By Dennis Smith
(Dennis Smith is a PKU grandparent, artist and writer living in Highland, Utah County. This story was written for the Deseret News, for which he writes a regular column.)
"And he . . . Gave the loaves to his disciples, and the disciples to the multitude. And they did all eat, and were filled." --Matthew 14:19-20Monday, Oct. 16, 1 a.m.: I had just finished watching Ted Koppel on "Nightline" and gone to bed. But while brushing my teeth, I heard a little bell dinging on the microwave out in the kitchen.
That would be Rachel getting up to warm a bottle for the baby. She had driven down in the evening and had decided to stay over. Earlier, I poked my head into the living room and saw that she had settled on the couch. I could also hear Alyssa breathing in the corner in the foldaway crib that Veloy bought last year for the grandkids.
It had been a tough go for Tim and Rachel this past few weeks. A few days after Alyssa was born, they learned that her PKU test had come back high and that she needed to be checked again. This is the test where they prick babies' heels for blood before they come home from the hospital. Every mother is familiar with the test because it pains them so much to see their baby's foot poked.
Alyssa's second test showed that her phenylalanine levels had tripled, confirming that she was the one of every 10,000 to 15,000 babies born who are diagnosed with PKU. So far, she is only the second PKU baby born this year in the state of Utah.
We were pretty somber the morning we went with Tim and Rachel to the state medical examiner's offices to be briefed about Alyssa's condition. A whole contingent of experts was there to meet us, including the state specialist responsible for PKU babies, a microbiologist and a nutritionist, as well as Tim and Rachel's regular pediatrician.
In a nutshell, we learned that PKU (short for phenylketonuria) is a condition where the body is not able to properly break down the amino acid phenylalanine, which is present in all foods containing protein. Over time, it rises to dangerous levels. Unless it can be lowered, the high buildup can be particularly damaging to the protective sheathing around the cells in the brain. In the past, PKU typically resulted in serious mental retardation. However, in the early 1930's, a Norwegian biochemist and physician, Dr. Asbjørn Følling, discovered the cause of the disease after a mother of two young retarded children came to him. He uncovered the biochemical basis for PKU and learned how to monitor it.
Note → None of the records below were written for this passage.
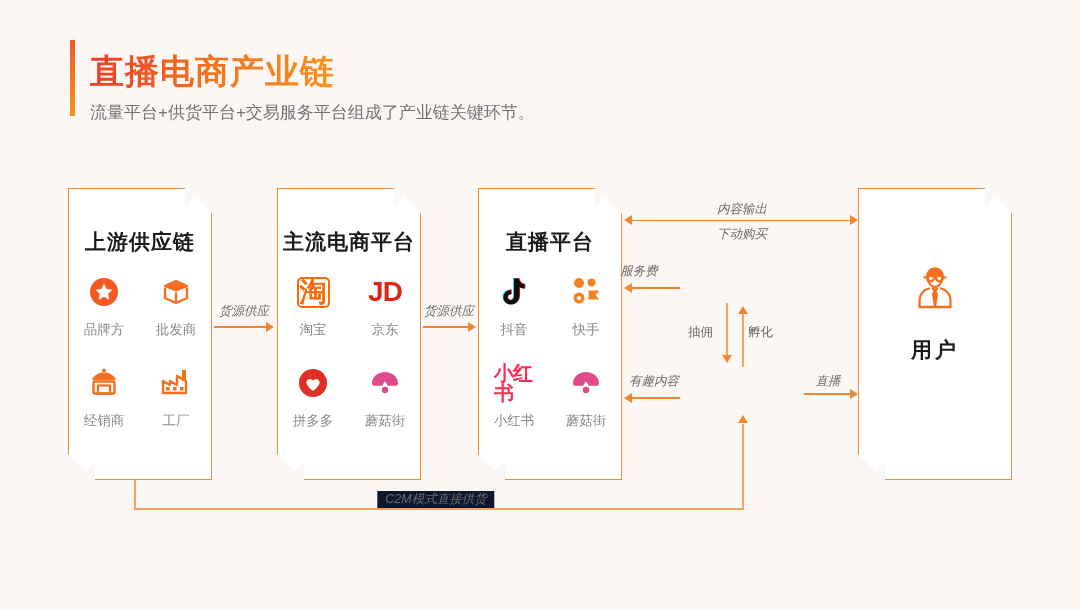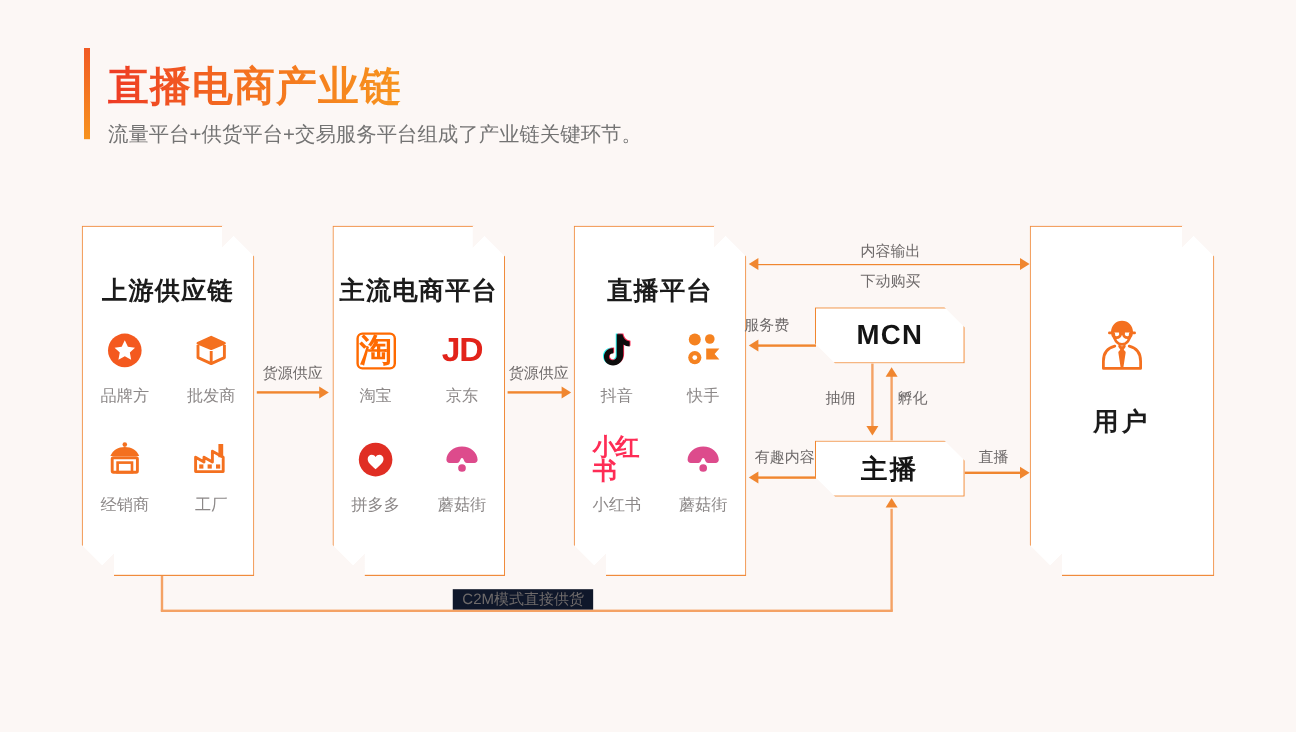"内容输出" .lbl.c { font-style: none -> italic }
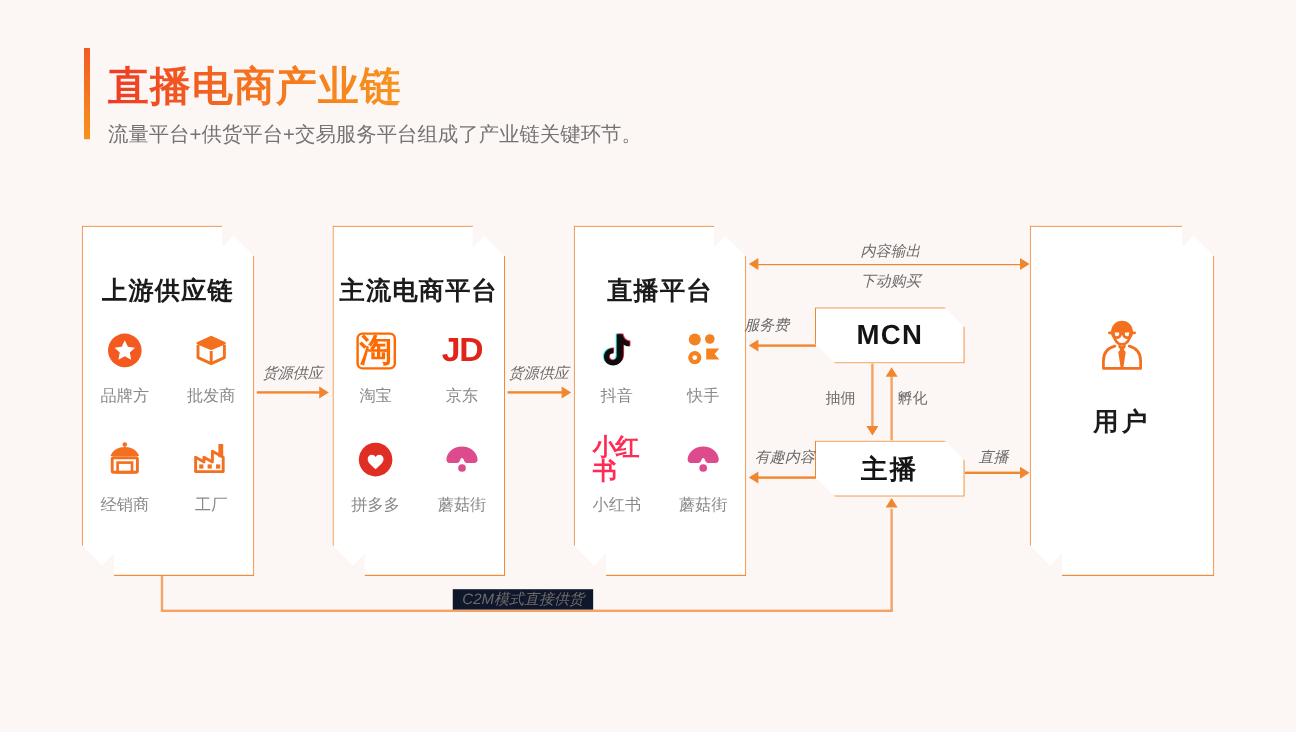"MCN" div.node { html: <div>MCN</div> -> none }
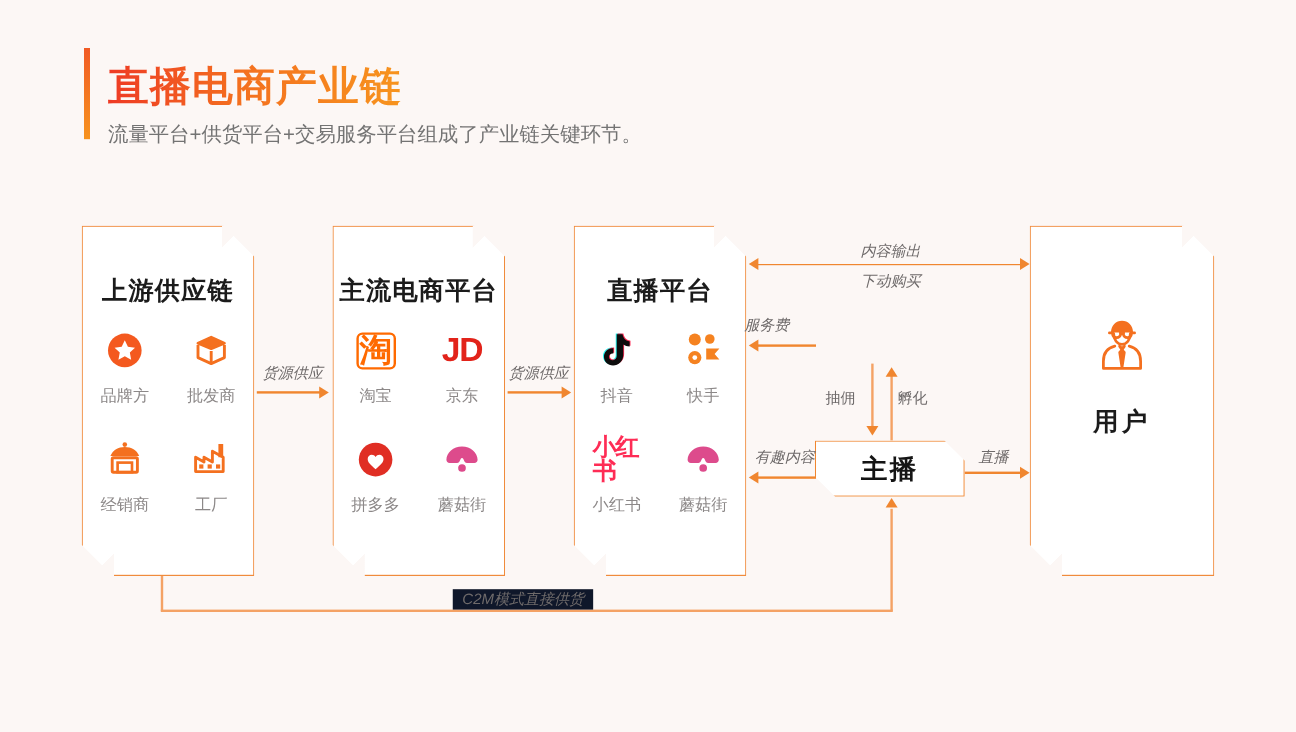"主播" div.node { html: <div>主播</div> -> none }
It has only been in recent years (since the early1960's), though, that a reliable blood test to diagnose PKU has been available. During these past weeks, we keep thinking of the 10,000 mothers who are willing to have their baby's heels pricked in order to find the one baby like Alyssa who comes along. What seems a small sacrifice for them looms large in our family lately, leaving us grateful to more people than we can ever repay.
If caught early, it is possible for PKU children to live completely normal lives. A protein formula has been developed that has the phenylalanine removed while still providing the other amino acids necessary for proper growth.
There will be some inconveniences for Alyssa throughout her life. She won't be able to eat hamburgers at McDonald's and will have to weigh each french fry. They say, too, that her life-saving formula will be quite boring at times. But at least it is available.
In fact, that's what was warming just now in the microwave.
Looking into the kitchen, I see that Rachel has Alyssa on one arm and is testing her bottle with the other. I ask her if I can feed the baby so she can get some rest. She concedes.
I hod Alyssa in front of me and study her eyes. She turns her head this way and that, then looks me full in the face. I pull her in close and put my nose against her neck. Babies smell so nice when they aren't smelling stinky. For the moment, Alyssa is being nice.
I settle in Veloy's rocking chair in the family room with a bottle and burp cloth. Out through the window the world is asleep except for a dim rim of fluorescence over the trees where Micron's night shift is in full gear.
I hear Alyssa sucking away at her bottle and I look down into her face again. Now she is squirming and pushing the nipple away, so I sit the bottle on the edge of the couch, wipe the white liquid from the edges of her moth, and lift her to my shoulder for a burp.
As I pat her back and listen to her squeak, I study the half empty bottle on the couch.
Somewhere out there, someone knows how to make this stuff. Someone else knows how to package and preserve it. Someone ships it, and up in the pharmacy at Primary children's Medical Center, someone stores it. There is also someone to teach us how to use it. And then, there are all those mothers who let their baby's heels be pricked. All for the one in 10,000.
The Bible speaks of 5,000 and the miracle of the loaves and the fishes.
But here, at 1 a.m., in the dim light case from a single bulb above the kitchen sink, a modern miracle spills over unexpectedly into my life, a miracle fashioned from the vision and labors of hundreds of people I will never know but for whom I will always be grateful.